Web page revision data:
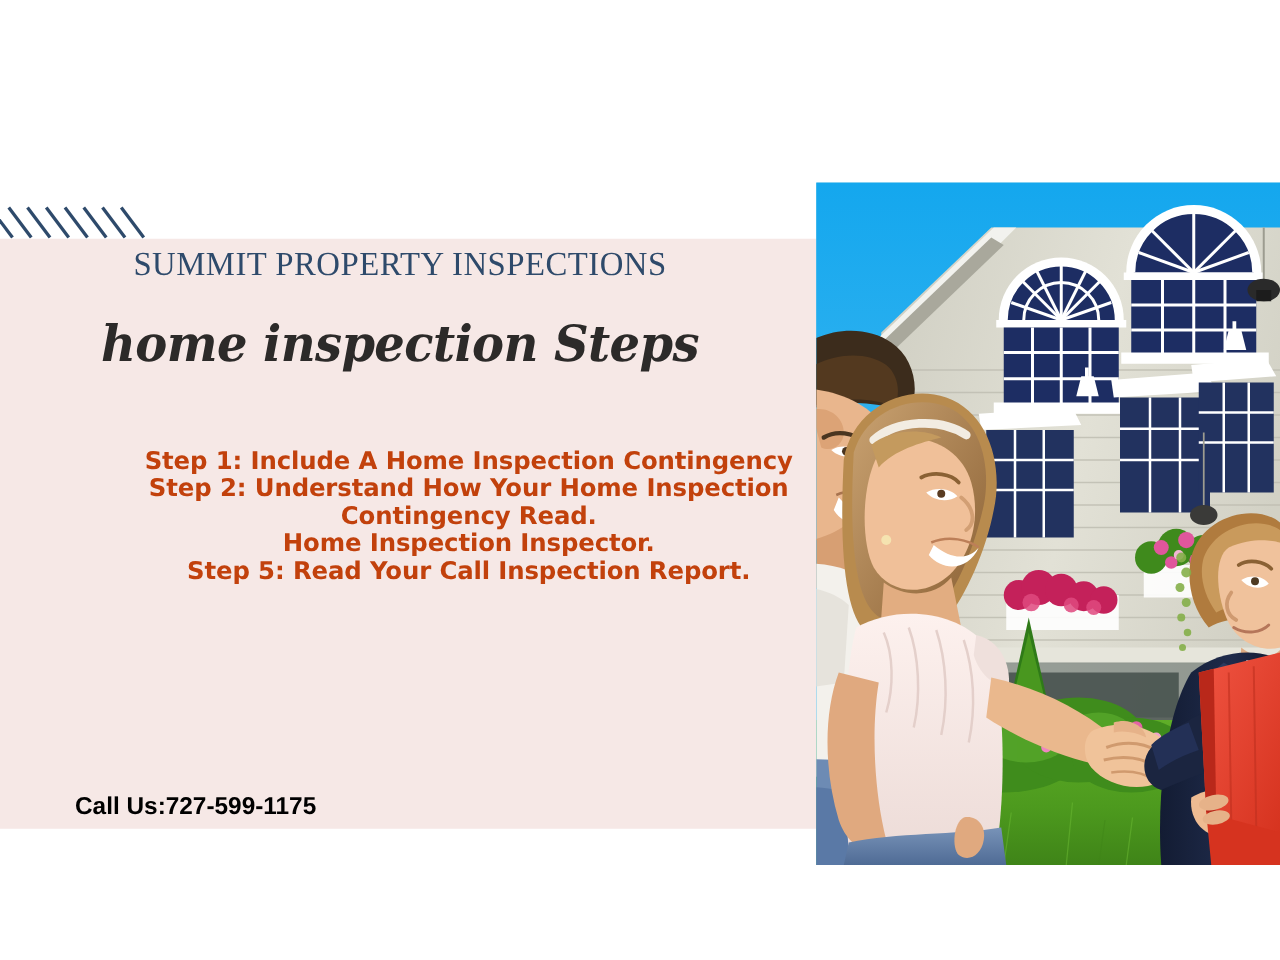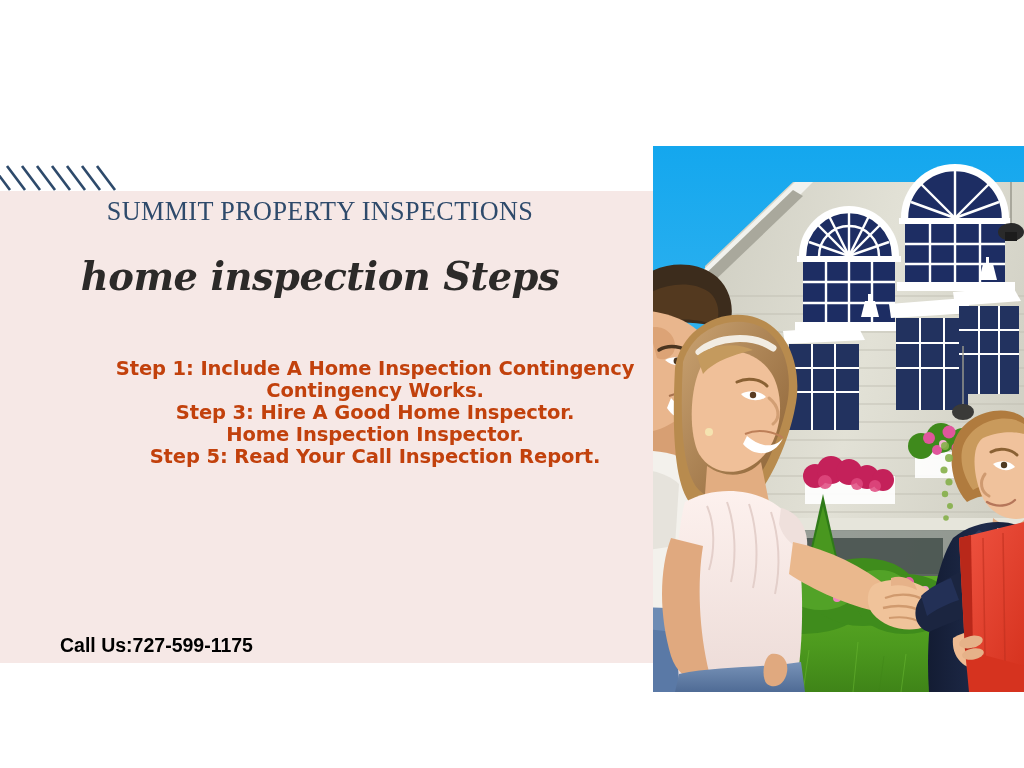--- a/index.html
+++ b/index.html
@@ -134,22 +134,22 @@
   </div>
 
   <div id="pink-panel"></div>
 
   <div id="brand-title">SUMMIT PROPERTY INSPECTIONS</div>
 
   <div id="script-title">home inspection Steps</div>
 
   <div id="steps">
     <span class="step-line">Step 1: Include A Home Inspection Contingency</span>
-    <span class="step-line">Contingency Works.</span>
-    <span class="step-line">Step 3: Hire A Good Home Inspector.</span>
+    <span class="step-line">Step 2: Understand How Your Home Inspection</span>
+    <span class="step-line">Contingency Read.</span>
     <span class="step-line">Home Inspection Inspector.</span>
     <span class="step-line">Step 5: Read Your Call Inspection Report.</span>
   </div>
 
   <div id="call-us">Call Us:727-599-1175</div>
 
   <div id="photo">
     <svg width="371" height="546" viewBox="0 0 371 546" xmlns="http://www.w3.org/2000/svg">
       <defs>
         <linearGradient id="skyG" x1="0" y1="0" x2="0" y2="1">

- _GOAL OF THE EXERCISE_: Restate the data word for word without pictures.

- _RESULT BELOW_:
--- a/index.html
+++ b/index.html
@@ -134,22 +134,22 @@
   </div>
 
   <div id="pink-panel"></div>
 
   <div id="brand-title">SUMMIT PROPERTY INSPECTIONS</div>
 
   <div id="script-title">home inspection Steps</div>
 
   <div id="steps">
     <span class="step-line">Step 1: Include A Home Inspection Contingency</span>
-    <span class="step-line">Contingency Works.</span>
-    <span class="step-line">Step 3: Hire A Good Home Inspector.</span>
+    <span class="step-line">Step 2: Understand How Your Home Inspection</span>
+    <span class="step-line">Contingency Read.</span>
     <span class="step-line">Home Inspection Inspector.</span>
     <span class="step-line">Step 5: Read Your Call Inspection Report.</span>
   </div>
 
   <div id="call-us">Call Us:727-599-1175</div>
 
   <div id="photo">
     <svg width="371" height="546" viewBox="0 0 371 546" xmlns="http://www.w3.org/2000/svg">
       <defs>
         <linearGradient id="skyG" x1="0" y1="0" x2="0" y2="1">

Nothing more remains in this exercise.